# YOUR INSTRUCTIONS:
The expected answer is every line of the material that contains the word "Womens".

# ENTRIES PROVIDED:
- - - - -

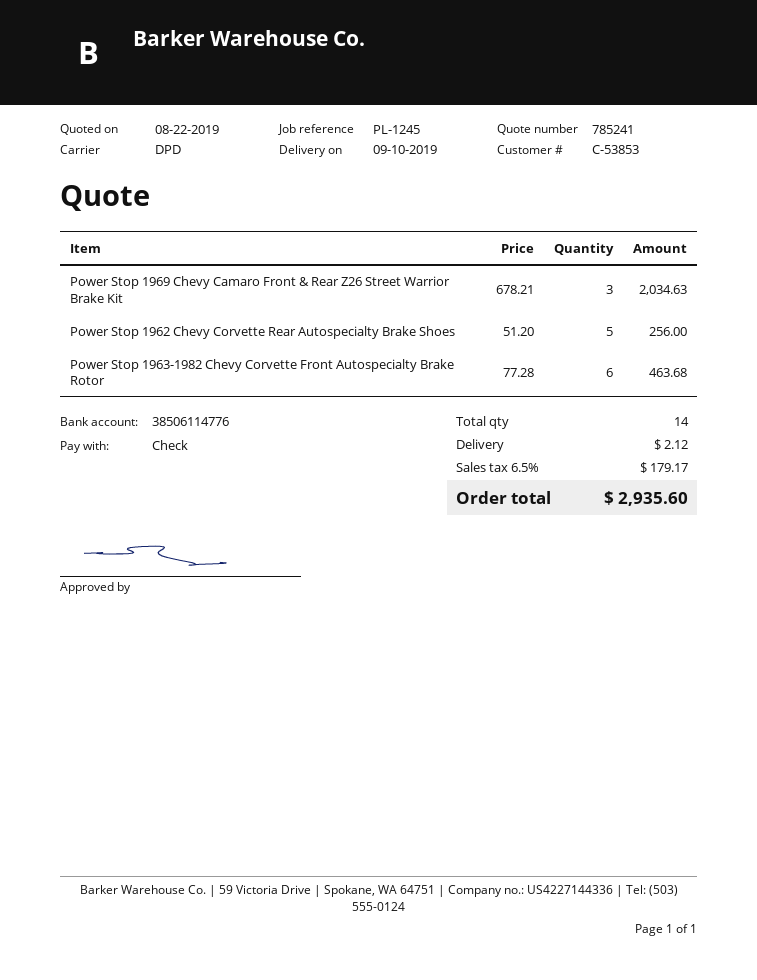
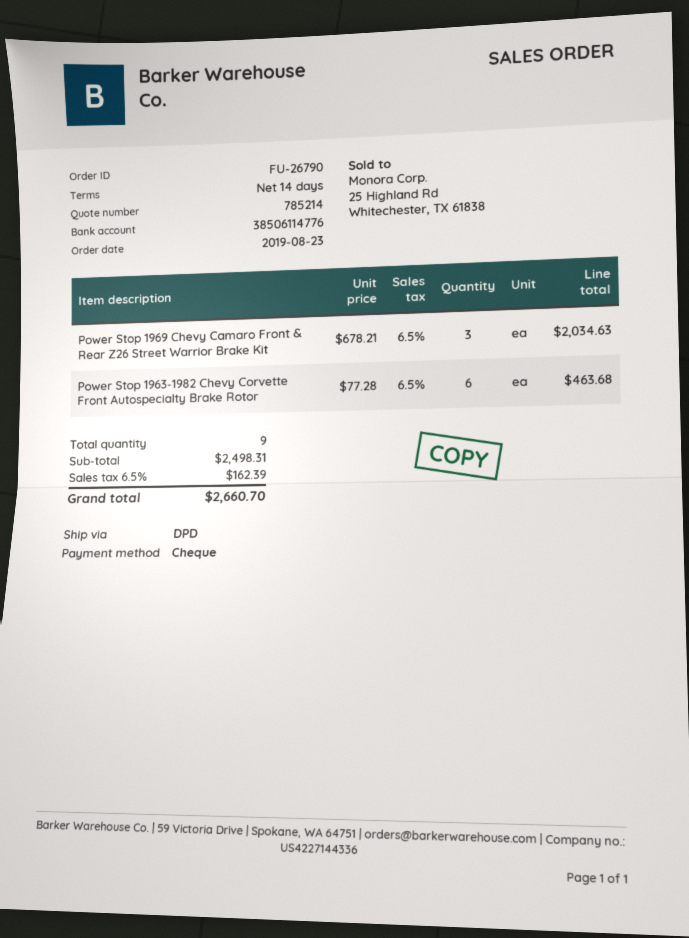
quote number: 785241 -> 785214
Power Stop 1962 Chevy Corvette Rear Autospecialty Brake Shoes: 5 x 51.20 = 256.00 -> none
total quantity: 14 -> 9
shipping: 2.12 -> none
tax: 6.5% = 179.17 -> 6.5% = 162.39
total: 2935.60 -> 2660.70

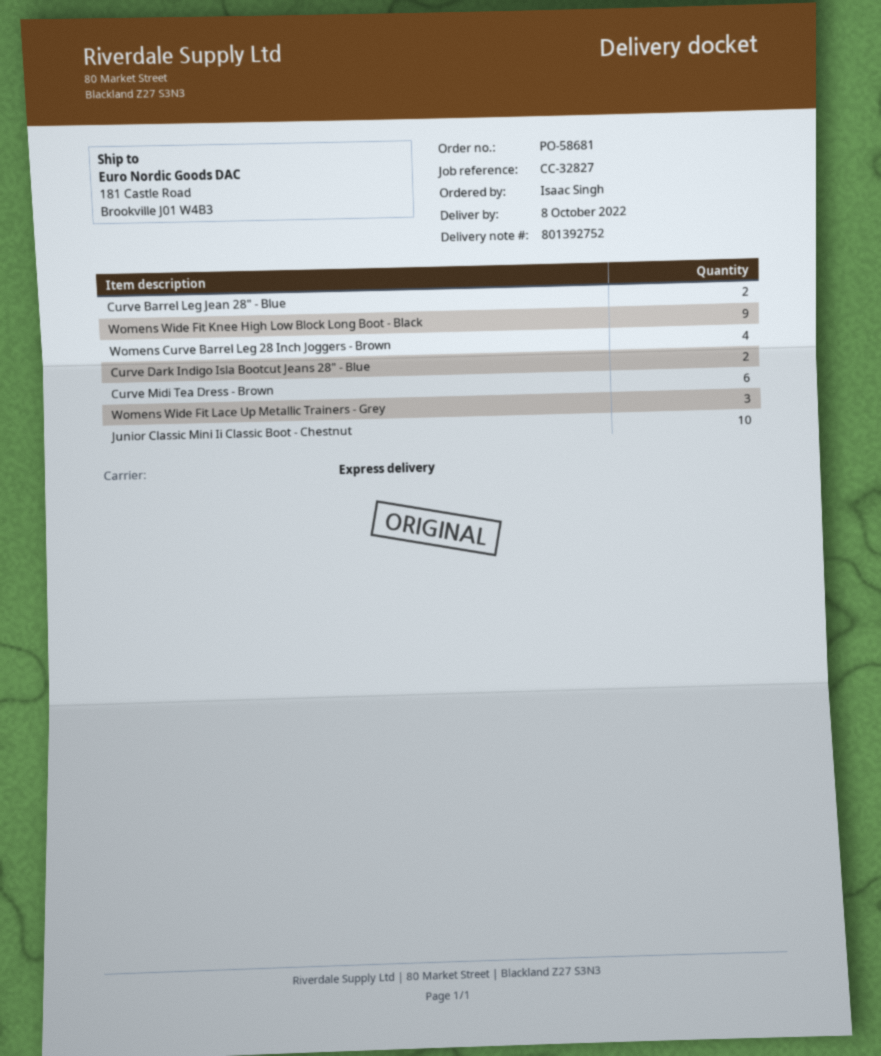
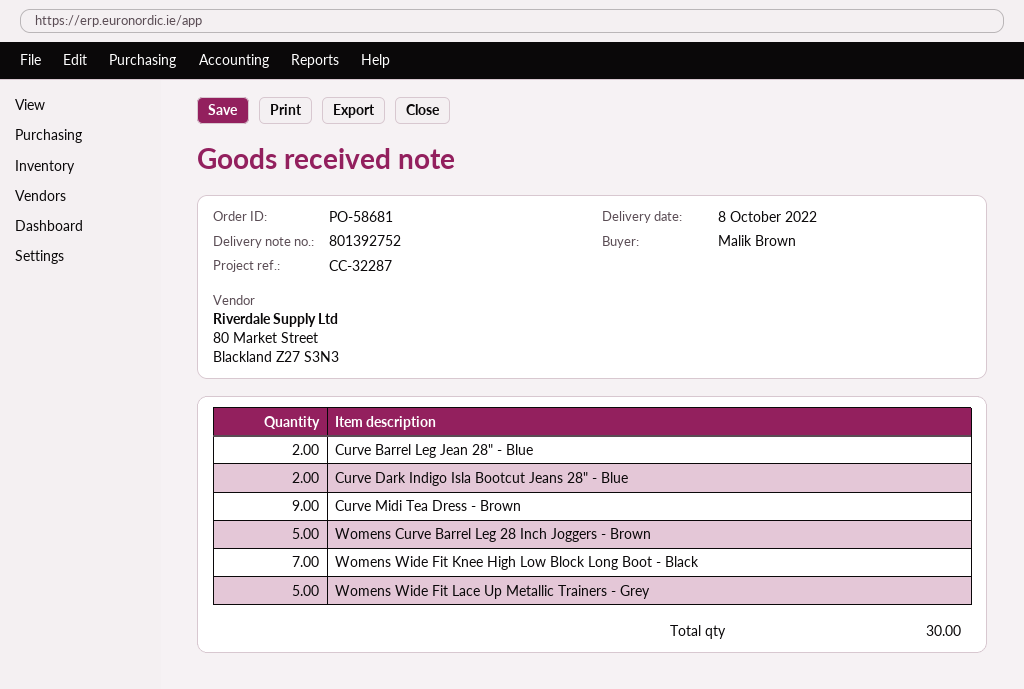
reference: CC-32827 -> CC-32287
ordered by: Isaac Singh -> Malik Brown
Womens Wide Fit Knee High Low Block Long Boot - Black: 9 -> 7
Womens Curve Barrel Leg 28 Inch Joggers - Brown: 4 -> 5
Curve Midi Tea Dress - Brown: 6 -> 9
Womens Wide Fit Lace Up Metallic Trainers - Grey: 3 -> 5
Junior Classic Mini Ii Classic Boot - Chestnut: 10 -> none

- - - - -

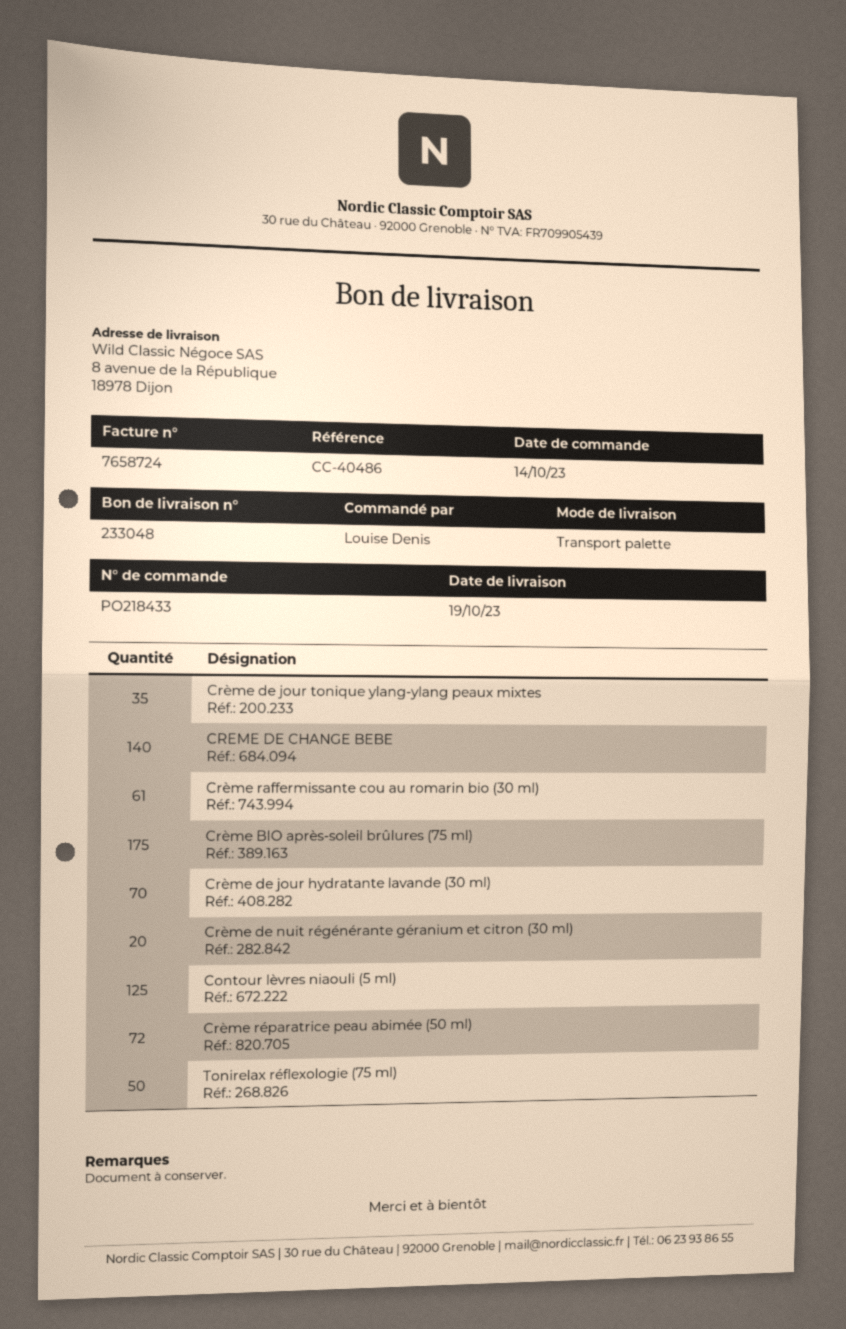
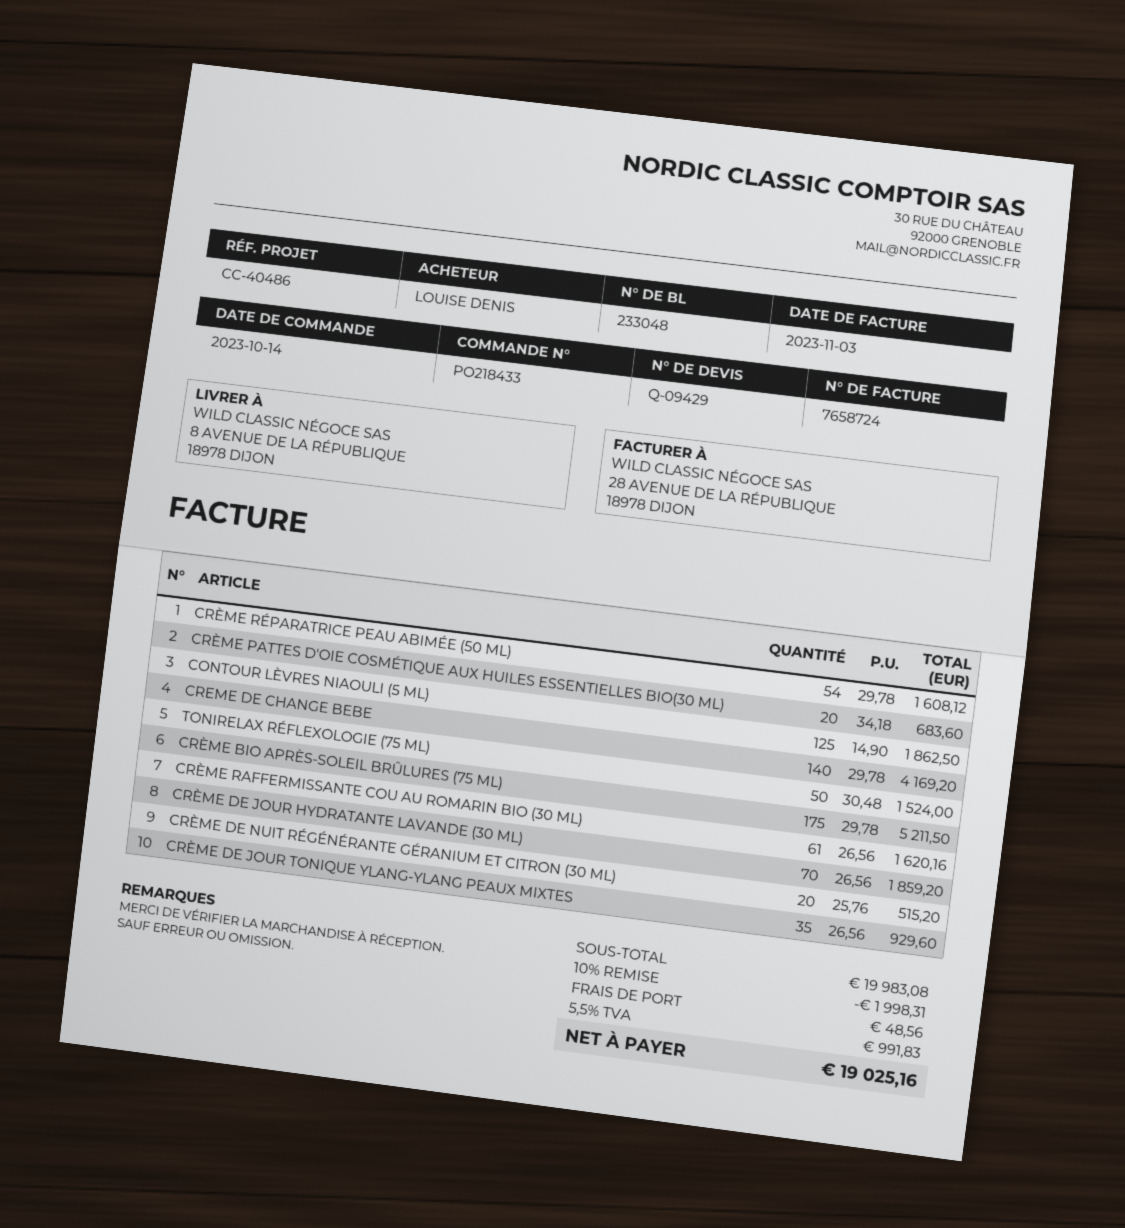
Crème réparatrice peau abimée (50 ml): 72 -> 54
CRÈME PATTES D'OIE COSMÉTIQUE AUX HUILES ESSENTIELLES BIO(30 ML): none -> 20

- - - - -

# TASK SOLUTION:
Womens Wide Fit Knee High Low Block Long Boot - Black: 9 -> 7
Womens Curve Barrel Leg 28 Inch Joggers - Brown: 4 -> 5
Womens Wide Fit Lace Up Metallic Trainers - Grey: 3 -> 5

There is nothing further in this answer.